The involvement of SKP2 as a common driving factor in carcinogenesis has been proven. Fukuchi et al (24) first elucidated the role of SKP2 in tumor progression, in which they suggested that SKP2 might be a prognostic factor in early stage ESCC. They analyzed SKP2 and p27 expression in surgical specimens obtained from 32 patients, and they found that SKP2 expression showed an inverse location and correlation to p27 expression in early compared to advanced ESCC. There was an inverse relationship between SKP2 and p27 in 6 ESCC cell lines, but not cyclin E, cyclin D1 and E2F-1. DNA amplification is one of the mechanisms activating SKP2 gene in ESCC. Amplification and elevated expression of SKP2 was correlated significantly with tumor stage and positive lymph node metastasis in ESCC (34). Downregulation of SKP2 by antisense treatment induced apoptosis and inhibited invasion and migration in lung cancer cells (35). Wang et al (36) found that SKP2 expression levels was increased in ESCC tissues. Elevated expression of SKP2 correlated significantly with tumor stage and positive lymph node metastasis, and high expression of SKP2 promoted the radioresistance of ESCC cancer cells in part through Rad51 pathway. These alterations in the various ways of the carcinogenesis appeared in different stages of EC. The expression of SKP2 protein increased during esophageal squamous cell cancer progression from normal esophageal tissues to esophageal intraepithelial dysplasia (EID) and ESCC, which indicated SKP2 as a potential diagnostic mark in clinical settings (37). Liang et al (38) showed that SKP2 expression was not correlated with lymph node metastasis, but correlated with local tumor invasion, which was not consistent with the observation of Wang et al (36). SKP2 expression might be a new prognostic biomarker for tumor recurrence in ESCC patients.

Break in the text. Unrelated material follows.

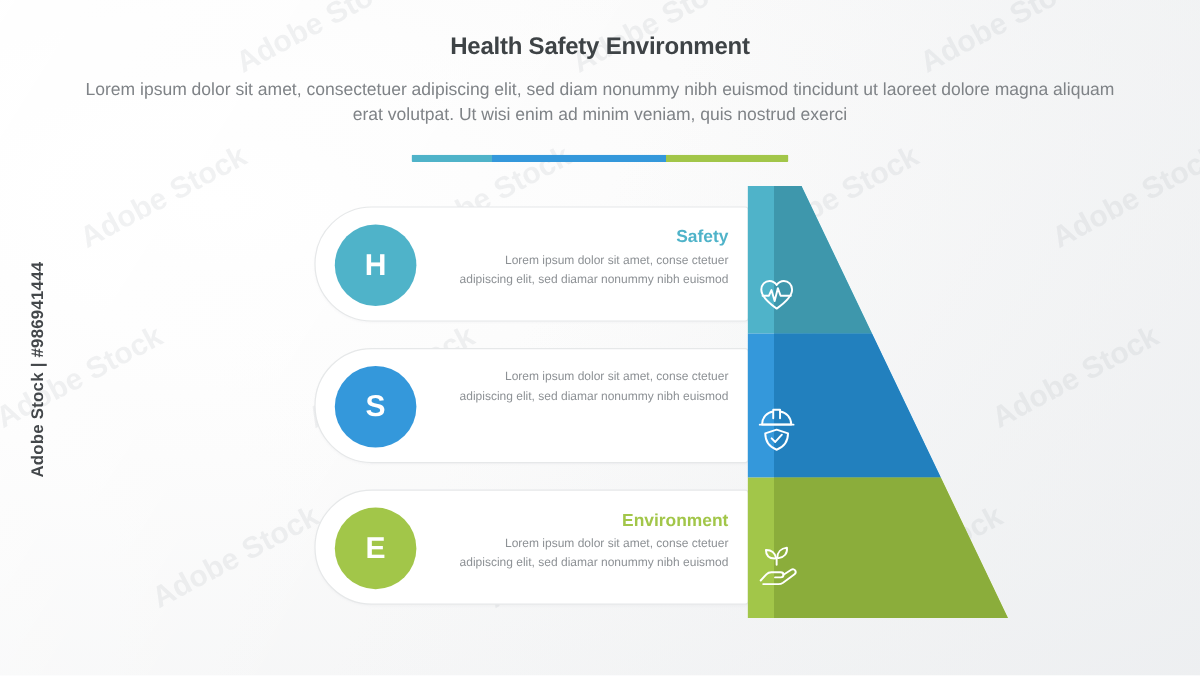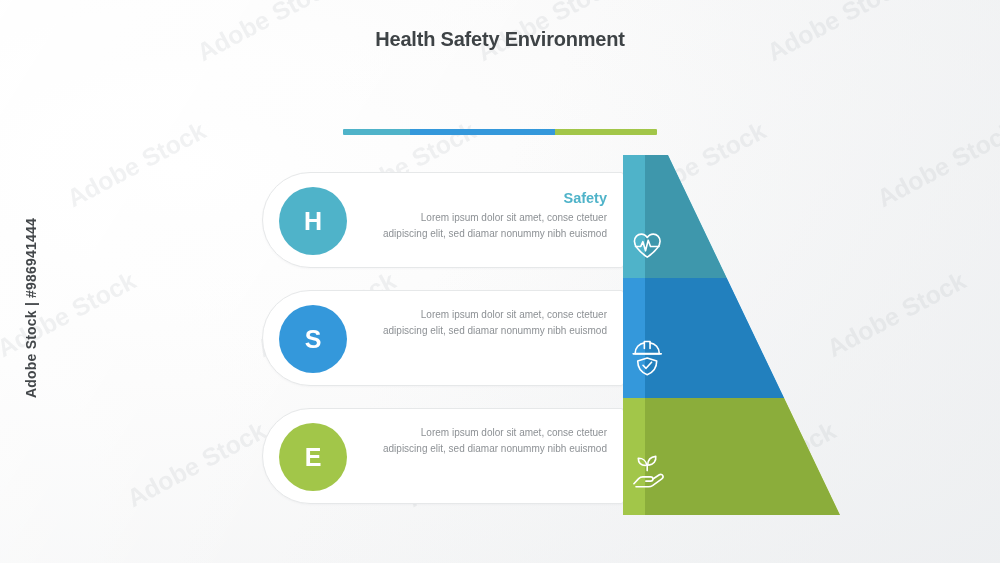"Lorem ipsum dolor sit amet, consectetuer" p.subtitle { html: none -> <p>Lorem ipsum dolor sit amet, consectetuer adipiscing elit, sed diam nonummy nibh euismod tincidunt ut laoreet dolore magna aliquam erat volutpat. Ut wisi enim ad minim veniam, quis nostrud exerci</p> }
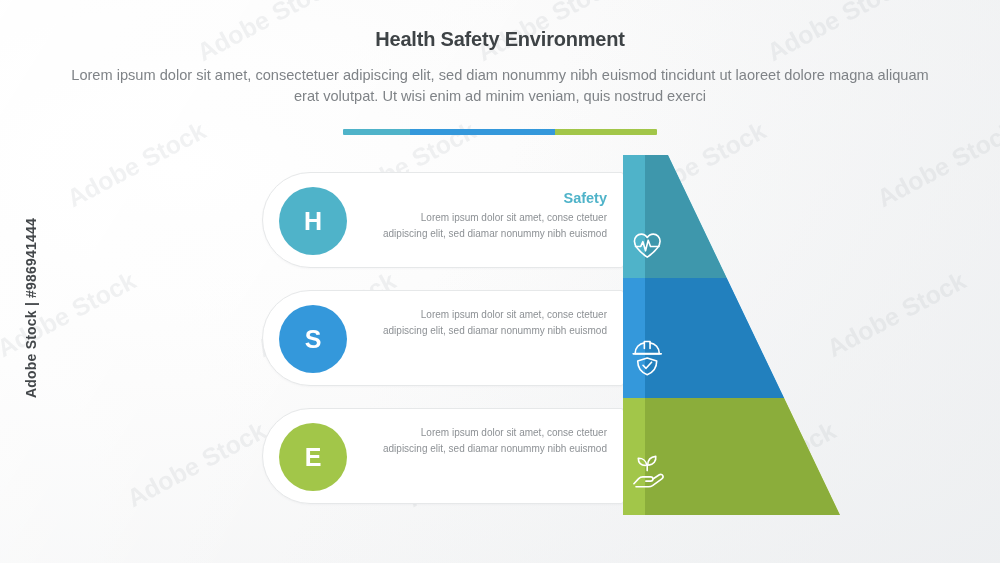"Environment" div.card-heading { html: none -> <div>Environment</div> }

Molecular mechanisms by which SKP2 induces tumor growth have not been fully elucidated. Some studies on the relationship between PI3K/Akt pathway and SKP2 have been reported. Akt is a downstream molecule of PI3K in response to growth factor stimulation, and activated Akt promotes cell survival by suppressing apoptosis (39). PI3-K/Akt pathway leads to elevated SKP2 expression and subsequent enhanced p27 destruction in human cancers. Inhibition of Akt1 activity in breast cancer cells could downregulate SKP2 expression (40). SKP2 is the main determinant in the PI3K/Akt-dependent regulation of p27(kip1) in the prostate cancer cell lines PC3 and DU145 (41). Reichert et al (42) showed that in pancreatic ductal adenocarcinoma cells, PI3K/Akt signaling was linked to SKP2 gene transcription via control of a cis-acting element, E2F1, binding to the proximal human SKP2 gene promoter. Whereas, the degradation of E2F1 in S-G2 phase was mediated by SCFSKP2 complex (43). Others have also reported that PI3K/Akt signaling controls SKP2 transcription in different cellular systems (44). However, whether SKP2 also can affect the PI3K-Akt pathway still remains unclear. Wang et al (34) showed that decreased SKP2 reduced pAkt expression, and that the PI3K/AKT pathway is the downstream target of SKP2. These results suggest a possible negative feedback loop between PI3K/Akt and SKP2 that may help to maintain the balance between cell survival and apoptosis. Further research exploring the molecular mechanisms by which SKP2 affects the PI3K/Akt pathway awaits further investigation.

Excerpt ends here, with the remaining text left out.